Evaluating the Royals

The Kansas City Royals have lost 11 consecutive games, and at 3-13, they have the worst record in baseball. Even their most ardent supporters are walking away. Whatever optimism their farm system had generated before the season began has been washed away in a sea of losses, and now, the Royals just look like the same old last place team they’ve always been.

That’s the story if you just look at wins and losses, anyway. If you look a little deeper and ask why the Royals are currently 3-13, though, the story becomes a lot more interesting.

At the plate, the Royals are averaging just 3.56 runs per game – AL average is 4.47 – third worst in the American League. They are just 0.03 runs per game better than the vaunted Mariners offense. So, the offense has been a problem, right? Well, sort of, but not in the way you might think. The Royals overall line on the season is .255/.315/.413, good for a .316 wOBA. The average AL team is hitting .253/.320/.412 with a .320 wOBA, so overall, KC has been just slightly below average at the plate in their first 16 games. So, how does a team with an average batting line score nearly a run less per game than expected?

Timing. With the bases empty, the Royals have posted a .333 wOBA, fourth best in the American League. With men on base, that’s fallen to .298 – third worst in the league. With runners in scoring position? .275, ahead of only the Oakland Athletics.

The Royals have been pretty good at starting rallies, and absolutely atrocious at getting anything out of them. If the Royals hits had come in a more normal distribution of situations, they’d have scored 68 runs instead of 57. This isn’t just a minor blip – the Royals lack of situational hitting has been a major factor in their overall record.

But, just adding 11 runs doesn’t just fix a 3-13 team, right? So, let’s look at their run prevention. They’ve given up 5.06 runs per game, fourth worst in the American League. Most of the optimism that existed about the Royals before the season related to their young hitting, so it’s not a big surprise that the run prevention hasn’t been all that good. However, the pitching hasn’t actually been as bad as you might think.

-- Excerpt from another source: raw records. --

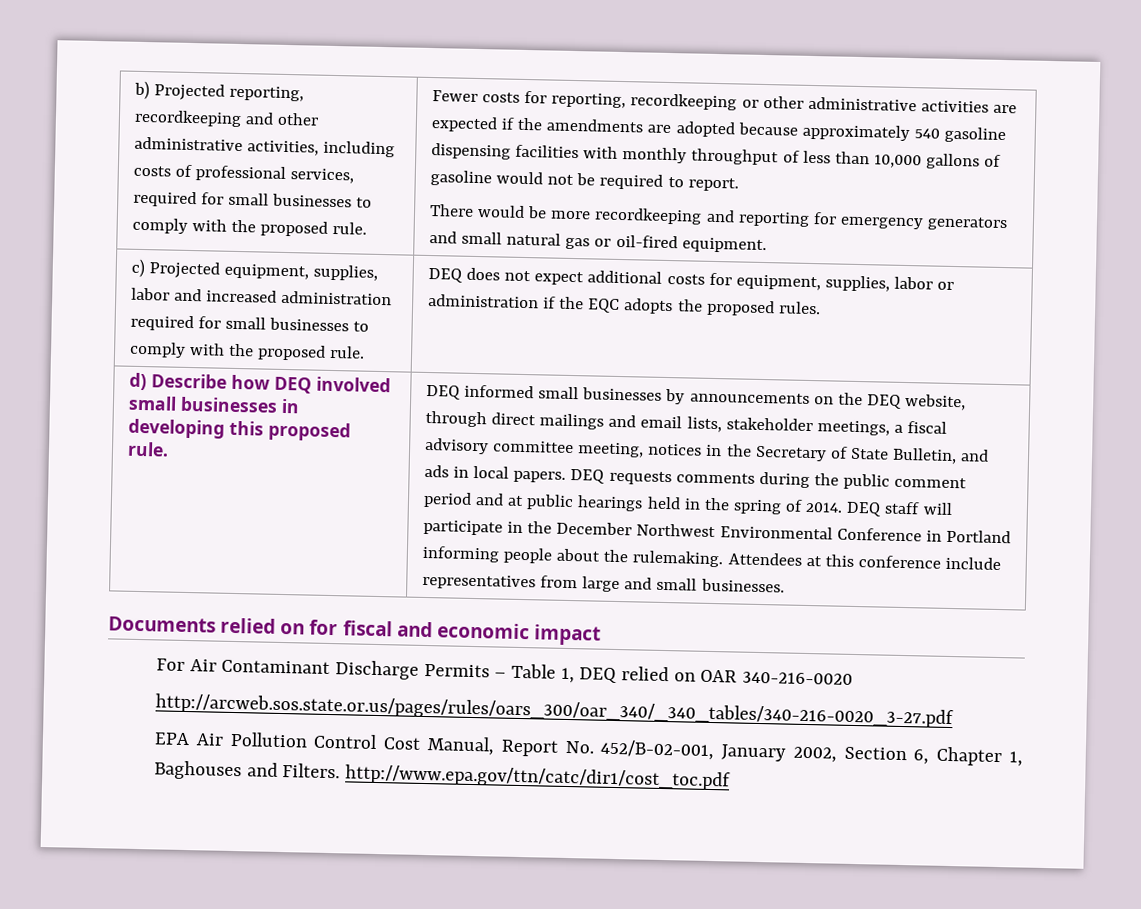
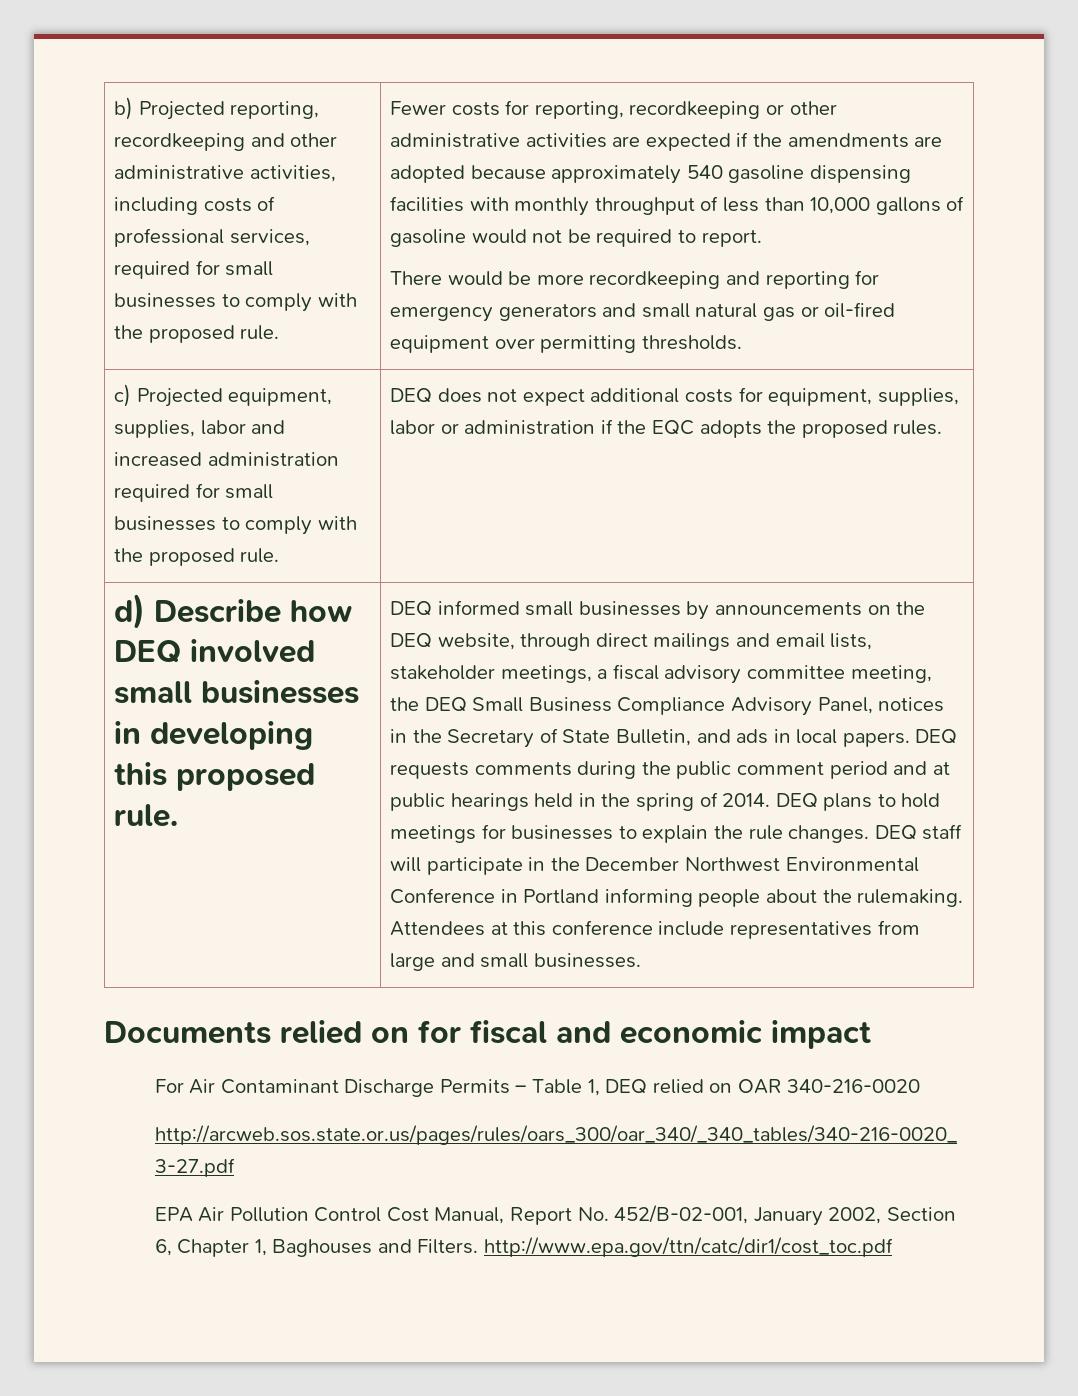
- There would be more recordkeeping and reporting for emergency generators and small natural gas or oil-fired equipment.
+ There would be more recordkeeping and reporting for emergency generators and small natural gas or oil-fired equipment over permitting thresholds.
- DEQ informed small businesses by announcements on the DEQ website, through direct mailings and email lists, stakeholder meetings, a fiscal advisory committee meeting, notices in the Secretary of State Bulletin, and ads in local papers.
+ DEQ informed small businesses by announcements on the DEQ website, through direct mailings and email lists, stakeholder meetings, a fiscal advisory committee meeting, the DEQ Small Business Compliance Advisory Panel, notices in the Secretary of State Bulletin, and ads in local papers.
- DEQ staff will participate in the December Northwest Environmental Conference in Portland informing people about the rulemaking.
+ DEQ plans to hold meetings for businesses to explain the rule changes. DEQ staff will participate in the December Northwest Environmental Conference in Portland informing people about the rulemaking.

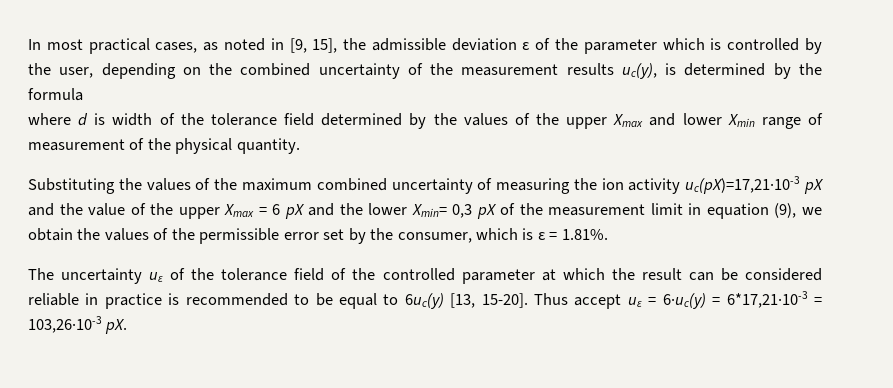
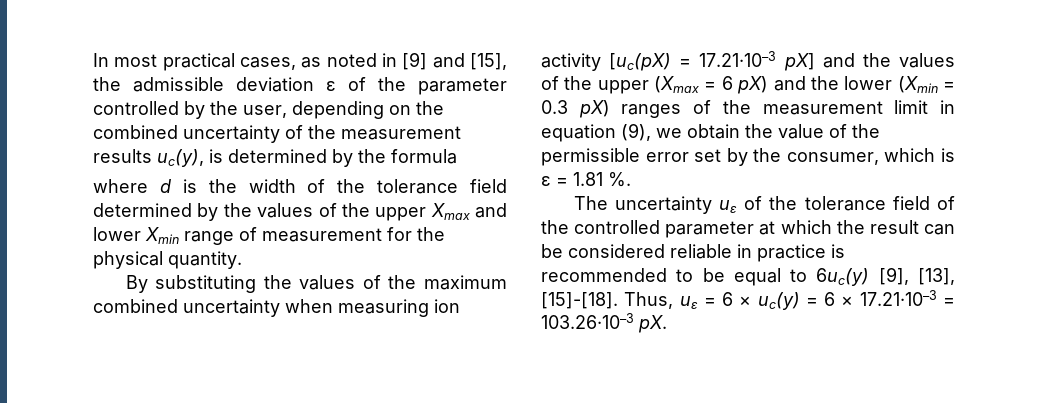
- In most practical cases, as noted in [9, 15], the admissible deviation ε of the parameter which is controlled by the user, depending on the combined uncertainty of the measurement results uc(y), is determined by the formula
+ In most practical cases, as noted in [9] and [15], the admissible deviation ε of the parameter controlled by the user, depending on the combined uncertainty of the measurement results uc(y), is determined by the formula
- where d is width of the tolerance field determined by the values of the upper Xmax and lower Xmin range of measurement of the physical quantity.
+ where d is the width of the tolerance field determined by the values of the upper Xmax and lower Xmin range of measurement for the physical quantity.
- Substituting the values of the maximum combined uncertainty of measuring the ion activity uc(pX)=17,21·10-3 pX and the value of the upper Xmax = 6 pX and the lower Xmin= 0,3 pX of the measurement limit in equation (9), we obtain the values of the permissible error set by the consumer, which is ε = 1.81%.
+ By substituting the values of the maximum combined uncertainty when measuring ion activity [uc(pX) = 17.21·10–3 pX] and the values of the upper (Xmax = 6 pX) and the lower (Xmin = 0.3 pX) ranges of the measurement limit in equation (9), we obtain the value of the permissible error set by the consumer, which is ε = 1.81 %.
- The uncertainty uε of the tolerance field of the controlled parameter at which the result can be considered reliable in practice is recommended to be equal to 6uc(y) [13, 15-20]. Thus accept uε = 6·uc(y) = 6*17,21·10-3 = 103,26·10-3 pX.
+ The uncertainty uε of the tolerance field of the controlled parameter at which the result can be considered reliable in practice is recommended to be equal to 6uc(y) [9], [13], [15]-[18]. Thus, uε = 6 × uc(y) = 6 × 17.21·10–3 = 103.26·10–3 pX.

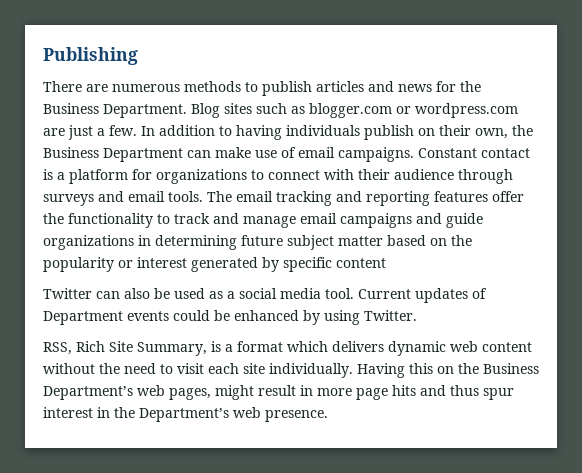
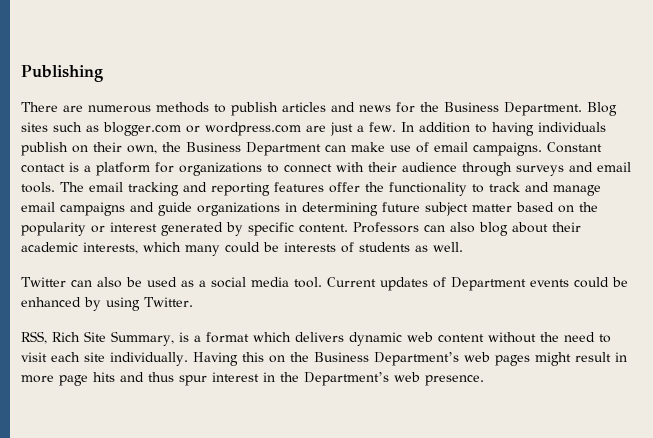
- The email tracking and reporting features offer the functionality to track and manage email campaigns and guide organizations in determining future subject matter based on the popularity or interest generated by specific content
+ The email tracking and reporting features offer the functionality to track and manage email campaigns and guide organizations in determining future subject matter based on the popularity or interest generated by specific content. Professors can also blog about their academic interests, which many could be interests of students as well.
- Having this on the Business Department’s web pages, might result in more page hits and thus spur interest in the Department’s web presence.
+ Having this on the Business Department’s web pages might result in more page hits and thus spur interest in the Department’s web presence.

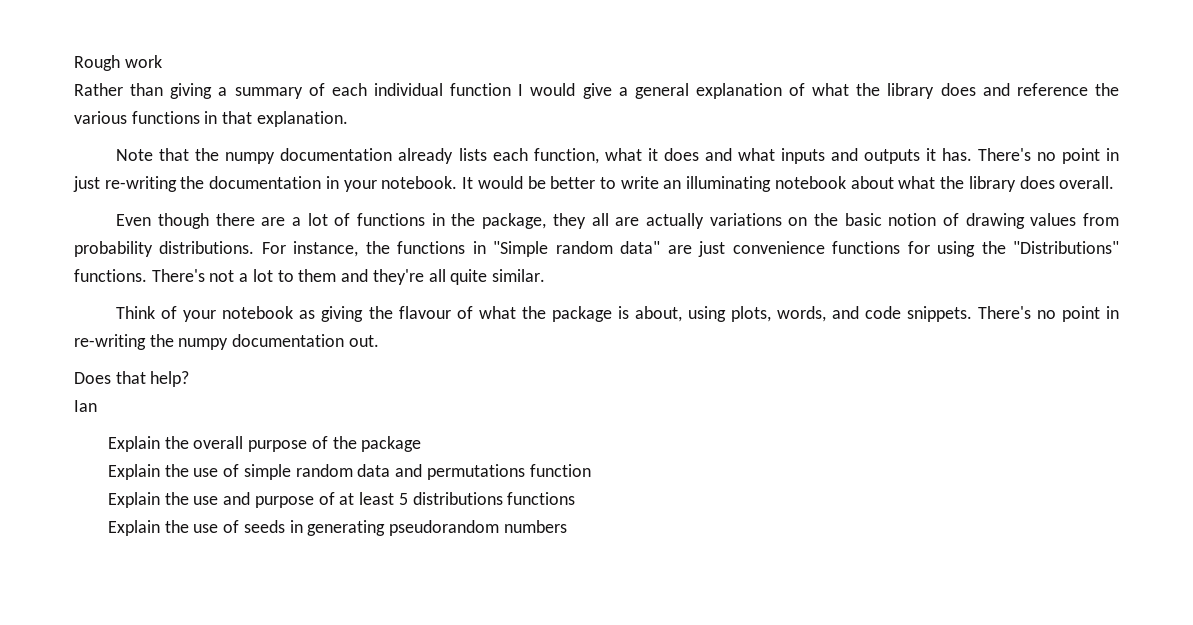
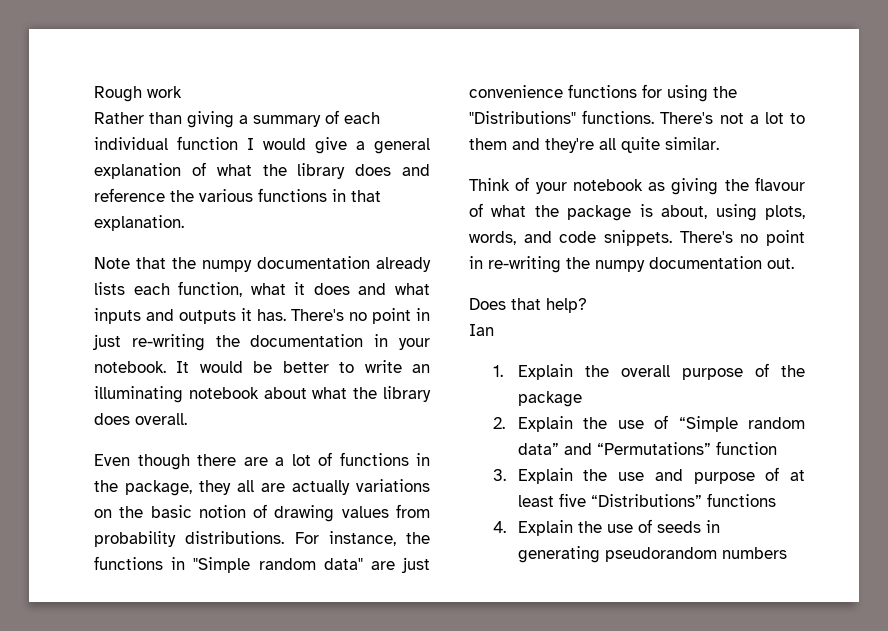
- Explain the overall purpose of the package
+ 1. Explain the overall purpose of the package
- Explain the use of simple random data and permutations function
+ 2. Explain the use of “Simple random data” and “Permutations” function
- Explain the use and purpose of at least 5 distributions functions
+ 3. Explain the use and purpose of at least five “Distributions” functions
- Explain the use of seeds in generating pseudorandom numbers
+ 4. Explain the use of seeds in generating pseudorandom numbers

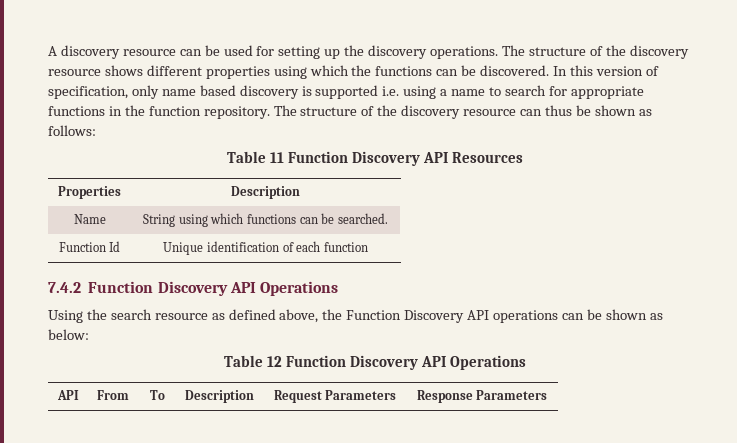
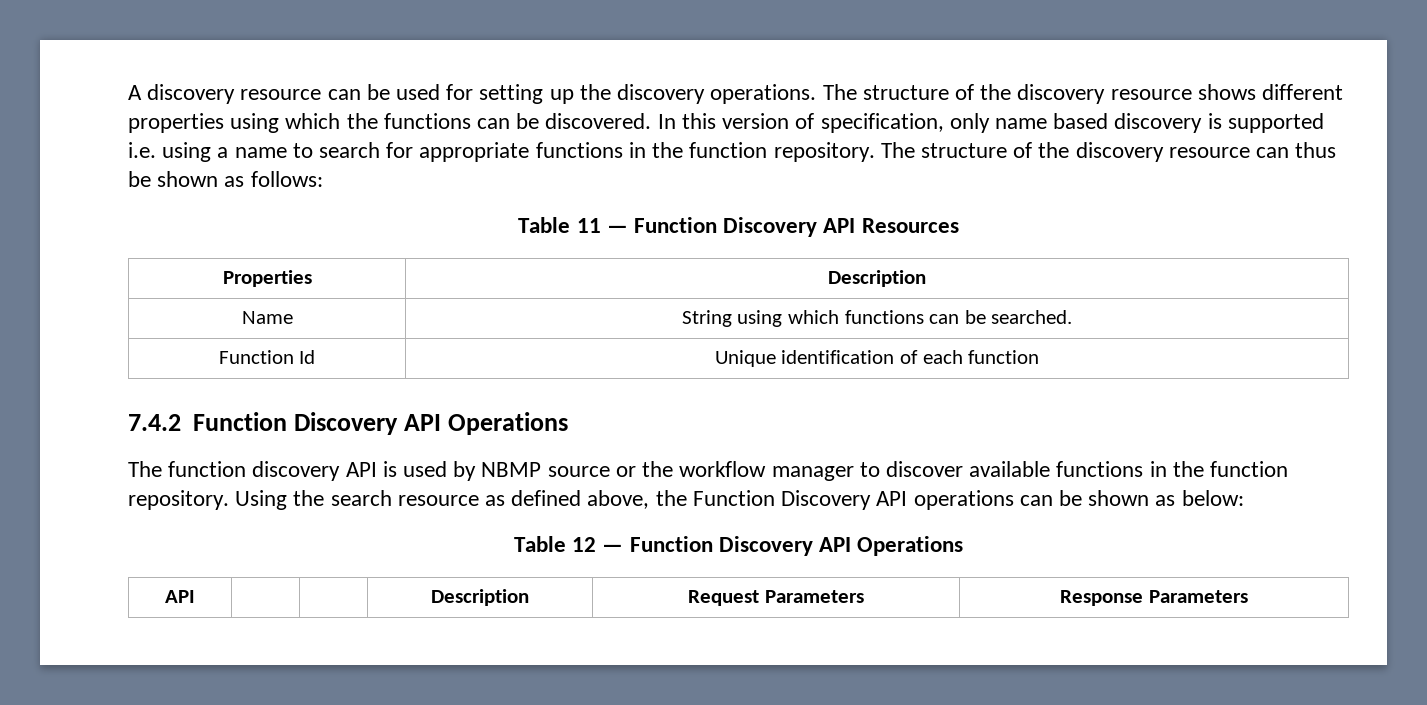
- Table 11 Function Discovery API Resources
+ Table 11 — Function Discovery API Resources
+ The function discovery API is used by NBMP source or the workflow manager to discover available functions in the function repository.
- Table 12 Function Discovery API Operations
+ Table 12 — Function Discovery API Operations
- API | From | To | Description | Request Parameters | Response Parameters
+ API | | | Description | Request Parameters | Response Parameters

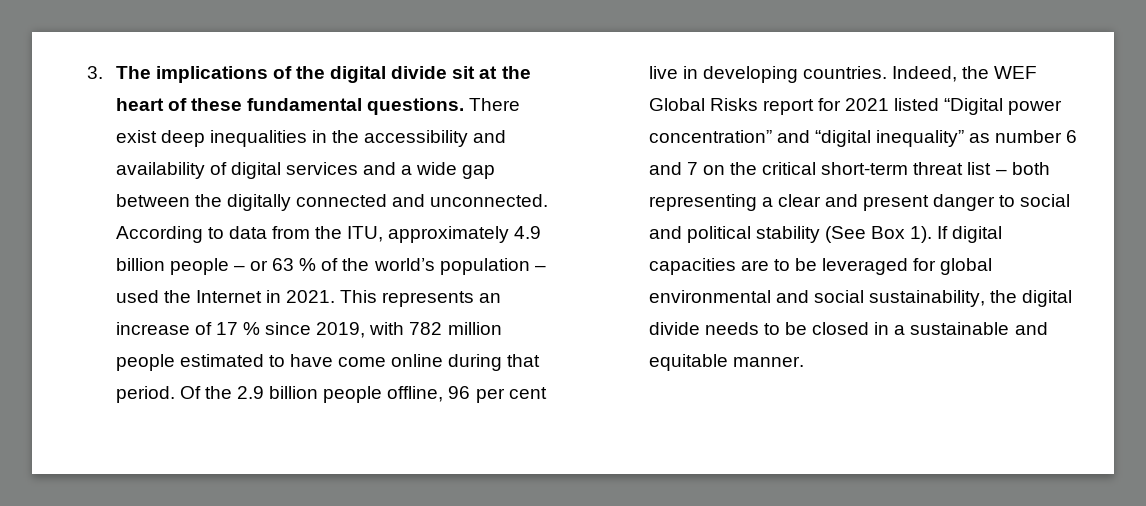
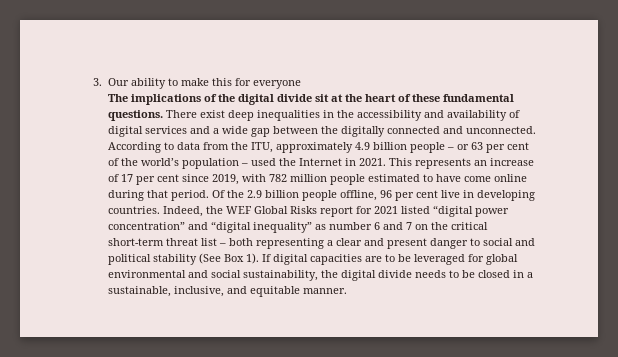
- 3. The implications of the digital divide sit at the heart of these fundamental questions.
+ 3. Our ability to make this for everyone
+ The implications of the digital divide sit at the heart of these fundamental questions.
- According to data from the ITU, approximately 4.9 billion people – or 63 % of the world’s population – used the Internet in 2021.
+ According to data from the ITU, approximately 4.9 billion people – or 63 per cent of the world’s population – used the Internet in 2021.
- This represents an increase of 17 % since 2019, with 782 million people estimated to have come online during that period.
+ This represents an increase of 17 per cent since 2019, with 782 million people estimated to have come online during that period.
- Indeed, the WEF Global Risks report for 2021 listed “Digital power concentration” and “digital inequality” as number 6 and 7 on the critical short-term threat list – both representing a clear and present danger to social and political stability (See Box 1).
+ Indeed, the WEF Global Risks report for 2021 listed “digital power concentration” and “digital inequality” as number 6 and 7 on the critical short-term threat list – both representing a clear and present danger to social and political stability (See Box 1).
- If digital capacities are to be leveraged for global environmental and social sustainability, the digital divide needs to be closed in a sustainable and equitable manner.
+ If digital capacities are to be leveraged for global environmental and social sustainability, the digital divide needs to be closed in a sustainable, inclusive, and equitable manner.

BB% – 9.8%, 12th in AL (average is 8.3%)
K%: 18.6%, 8th in AL (average is 8.6%)
HR/9: 1.00, 7th in AL (average is 1.09)
FIP: 4.16, 10th in AL (average is 4.10)

They’ve issued way too many walks (I’m looking at you, Jonathan Sanchez), but they’ve been exactly average in getting strikeouts and slightly above average at keeping the ball in the yard. The walks help push their FIP slightly below average, but they’re a lot closer to the middle of the pack than they are to the teams whose pitching staffs have truly been costing them games. So, if they have a 4.10 FIP, why are they giving up 5.06 runs per game?

Let’s go back to the splits.

Bases Empty: 3.63 FIP, 5th in AL
Men On Base: 4.77 FIP, 12th in AL
RISP: 4.00 FIP, 9th in AL

It’s basically just the same story as on offense. With the bases empty, their pitchers have been pretty darn good. Put men on base, they’ve been a lot worse, even above and beyond the normal difference that pitchers generally face pitching out of the stretch. But FIP doesn’t even tell the whole story here. Back to the splits we go, but this time, we’ll look at BABIP instead of FIP:

Bases Empty: .295 (t-10th in AL)
Men On Base: .317 (11th in AL)
RISP: .369 (14th in AL)

The Royals have given up more hits on balls in play than an average team in each situation, but they’ve been far and away the worst in baseball in BABIP with RISP – the Red Sox are the next worst AL team, and they’re even 30 points better than KC, coming in at .337. The AL average in that situation is .299.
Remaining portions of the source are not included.